Sztuczna inteligencja dokończyła sezon Premier League
Zdjęcie autorstwa Markus Spiske z Pexels

Sztuczna inteligencja dokończyła sezon Premier League

Ze wszystkich rzeczy nieważnych piłka nożna jest najważniejsza. Te słowa Jana Pawła II wybrzmiewają szczególnie mocno teraz, kiedy niemal wszystkie rozgrywki ligowe są zawieszone, a sympatycy futbolu muszą zadowolić się śledzeniem ligi białoruskiej i oglądaniem archiwalnych spotkań. Nie gra również szczególnie lubiana angielska Premier League. Co, gdyby jednak nie udało się dokończyć sezonu? Sprawdzono za pomocą sztucznej inteligencji.

Nadzieja umiera ostatnia

Ten nieco już wyświechtany slogan odzwierciedla emocje sympatyków piłki nożnej w ostatnim czasie. Na szczęście, choć póki co bardzo nieśmiałym krokiem, również do świata futbolu zaczyna wracać normalność. Treningi wznowili już piłkarze Bundesligi, a początkiem maja na boiska treningowe wybiegną zawodnicy włoskiej Serie A. Kolejne państwa deklarują rychłe rozluźnienie wprowadzonych obostrzeń, co zwiastuje, że mimo przesunięć w harmonogramie, uda się dograć rozgrywki piłkarskie 2019/2020 do końca.

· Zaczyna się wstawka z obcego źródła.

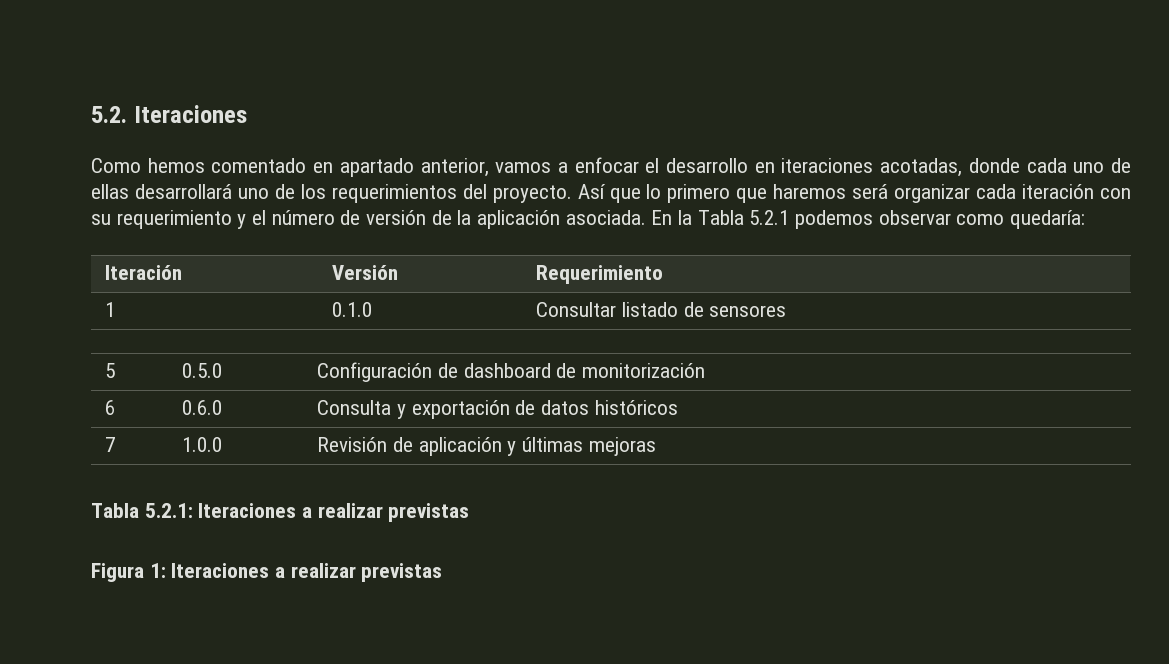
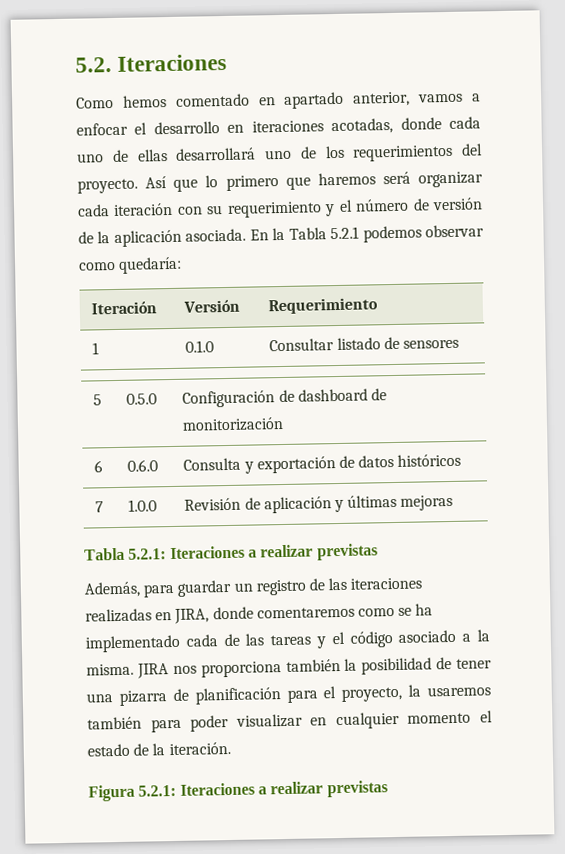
+ Además, para guardar un registro de las iteraciones realizadas en JIRA, donde comentaremos como se ha implementado cada de las tareas y el código asociado a la misma. JIRA nos proporciona también la posibilidad de tener una pizarra de planificación para el proyecto, la usaremos también para poder visualizar en cualquier momento el estado de la iteración.
- Figura 1: Iteraciones a realizar previstas
+ Figura 5.2.1: Iteraciones a realizar previstas

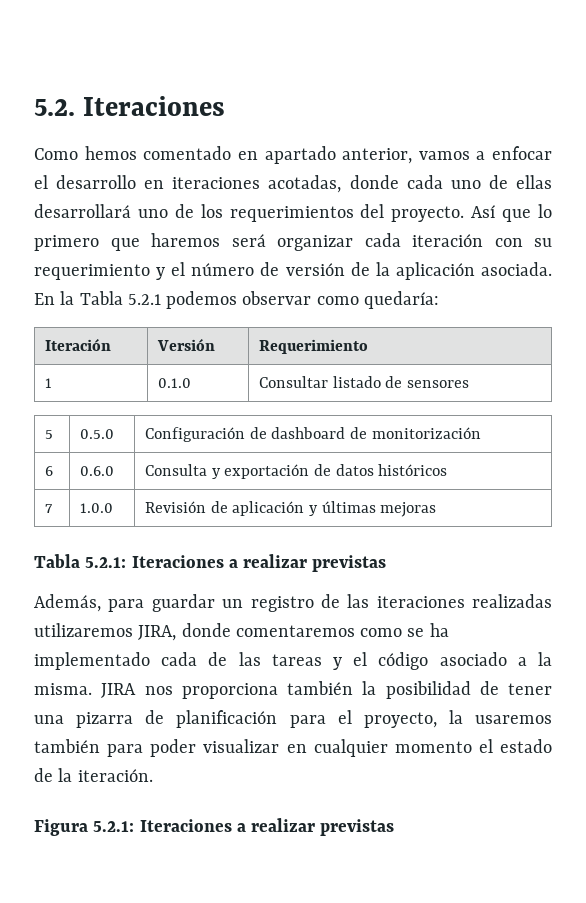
- Además, para guardar un registro de las iteraciones realizadas en JIRA, donde comentaremos como se ha implementado cada de las tareas y el código asociado a la misma.
+ Además, para guardar un registro de las iteraciones realizadas utilizaremos JIRA, donde comentaremos como se ha implementado cada de las tareas y el código asociado a la misma.

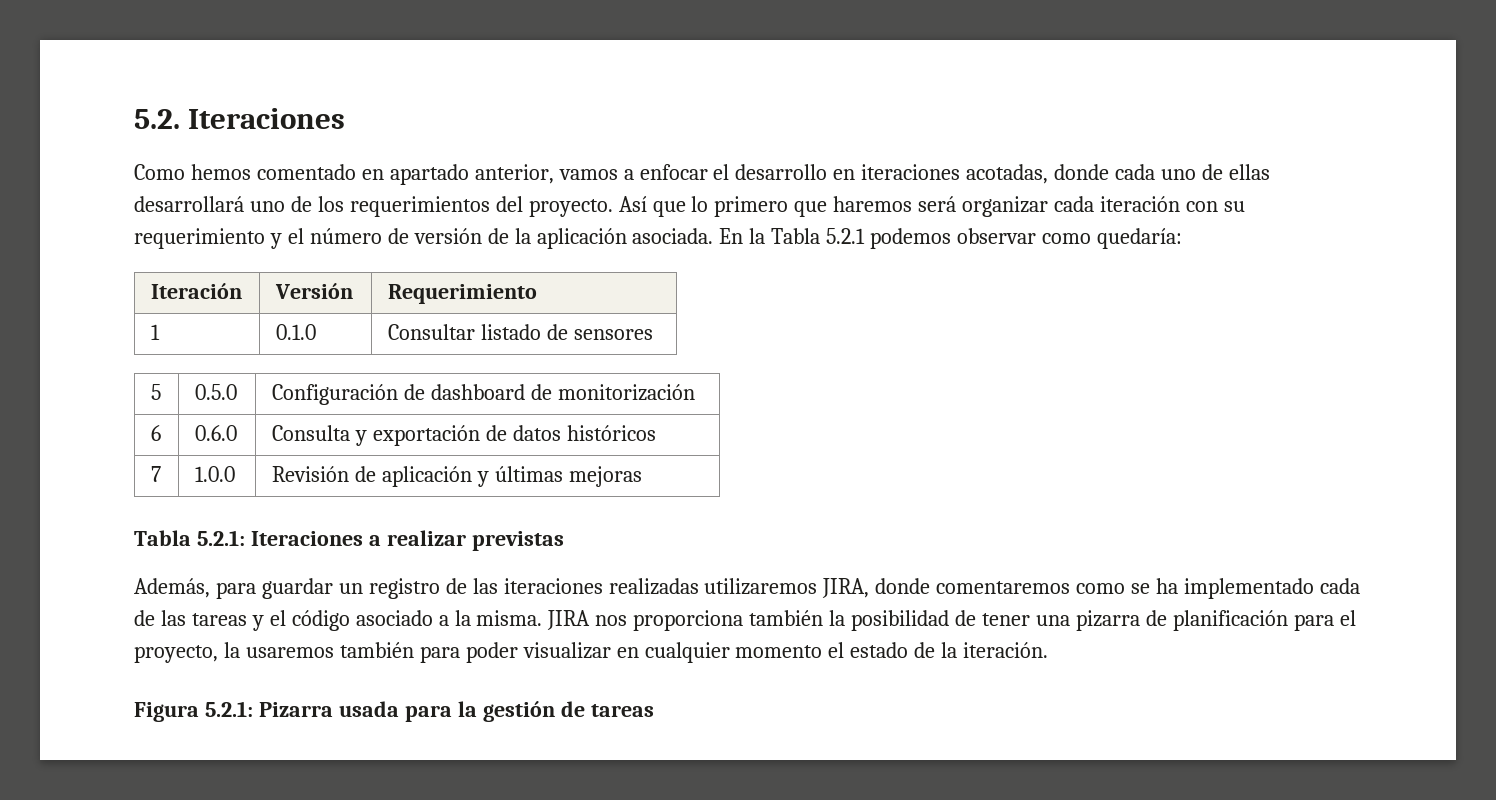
- Figura 5.2.1: Iteraciones a realizar previstas
+ Figura 5.2.1: Pizarra usada para la gestión de tareas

Nie wszyscy jednak chcą czekać na boiskowe rozstrzygnięcia. Do grona zniecierpliwionych należą, między innymi, pracownicy firmy Opta, opracowujący statystyki piłkarskie. Z wykorzystaniem sztucznej inteligencji przeanalizowali, co wydarzyłoby się w ostatnich kolejkach Premier League gdyby mecze nie zostały rozegrane.

10 000 wariantów

Do treningu sztucznej inteligencji wykorzystano wyniki uzyskane w ostatnich czterech zakończonych sezonach Premier League. Uwzględniono również formę drużyn sprzed zawieszenia rozgrywek oraz ich potencjał ofensywny i defensywny, nadając im odpowiednie wagi.

Sztuczna inteligencja przeanalizowała 10 000 możliwych scenariuszy przebiegu rozgrywek, biorąc pod uwagę nie tylko przypuszczalne wyniki spotkań i przyznawane za nie punkty, ale również bilans bramkowy. Zgodnie z przypuszczeniami – większych niespodzianek nie było.

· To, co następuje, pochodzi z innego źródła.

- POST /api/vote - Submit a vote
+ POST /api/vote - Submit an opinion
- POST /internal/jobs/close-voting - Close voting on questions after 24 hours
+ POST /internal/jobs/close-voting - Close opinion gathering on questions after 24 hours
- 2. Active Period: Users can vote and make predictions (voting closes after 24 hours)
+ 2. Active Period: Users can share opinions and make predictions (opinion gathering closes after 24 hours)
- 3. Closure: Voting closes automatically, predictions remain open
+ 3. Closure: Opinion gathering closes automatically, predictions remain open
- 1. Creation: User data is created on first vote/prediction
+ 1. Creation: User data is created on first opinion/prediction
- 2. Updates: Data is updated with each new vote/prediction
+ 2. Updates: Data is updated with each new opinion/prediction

puste krzesła premier league
fot. Pexels

Mistrz znany od dawna, ciekawie w strefie spadkowej

Scenariusz, w którym Liverpool przegrywa walkę o mistrzostwo Anglii jest właściwie nieprawdopodobny. Podobnego zdania była sztuczna inteligencja, oceniając prawdopodobieństwo zdobycia tytułu przez The Reds na 99,99%. Za ich plecami uplasowałyby się kolejno Manchester City, Leicester, Chelsea, Manchester United i Tottenham.

Najbardziej rozczarowani symulacją walki w Premier League byliby, z całą pewnością, kibice Bournemouth. Drużyna spadłaby do Championship mając na swoim koncie tyle samo punktów co Watford. O relegacji zdecydowałby więc mniej korzystny bilans bramkowy.

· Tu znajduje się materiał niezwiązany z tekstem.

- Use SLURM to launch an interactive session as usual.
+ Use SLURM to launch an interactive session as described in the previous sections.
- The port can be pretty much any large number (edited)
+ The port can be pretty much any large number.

Powstałe w wyniku analizy z wykorzystaniem SI wyniki należy, co oczywiste, traktować wyłącznie jako ciekawostkę. Niemniej, jeżeli tylko uda się dograć do końca sezon 2019/2020 w Premier League, będziemy mogli się przekonać, na ile przewidywania SI pokryły się z rzeczywistością.

Tabela Premier League 2019/2020 według sztucznej inteligencji

  1. Liverpool FC – 101 punktów
  2. Manchester City – 80 punktów
  3. Leicester City – 67 punktów
  4. Chelsea – 63 punkty
  5. Manchester United – 61 punktów
  6. Tottenham Hotspur – 58 punktów
  7. Wolverhampton Wanderers – 56 punktów
  8. Arsenal – 56 punktów
  9. Sheffield United – 55 punktów
  10. Everton – 50 punktów
  11. Burnley – 49 punktów
  12. Crystal Palace – 49 punktów
  13. Newcastle United – 46 punktów
  14. Southampton – 44 punkty
  15. West Ham – 39 punktów
  16. Brighton & Hove Albion – 37 punktów
  17. Watford – 36 punktów
  18. Bournemouth – 36 punktów
  19. Aston Villa – 32 punkty
  20. Norwich City – 29 punktów

Jak myślicie, gdyby sztuczna inteligencja typowała wyniki Ekstraklasy, kto zostałby mistrzem a kto spadł do 1 ligi?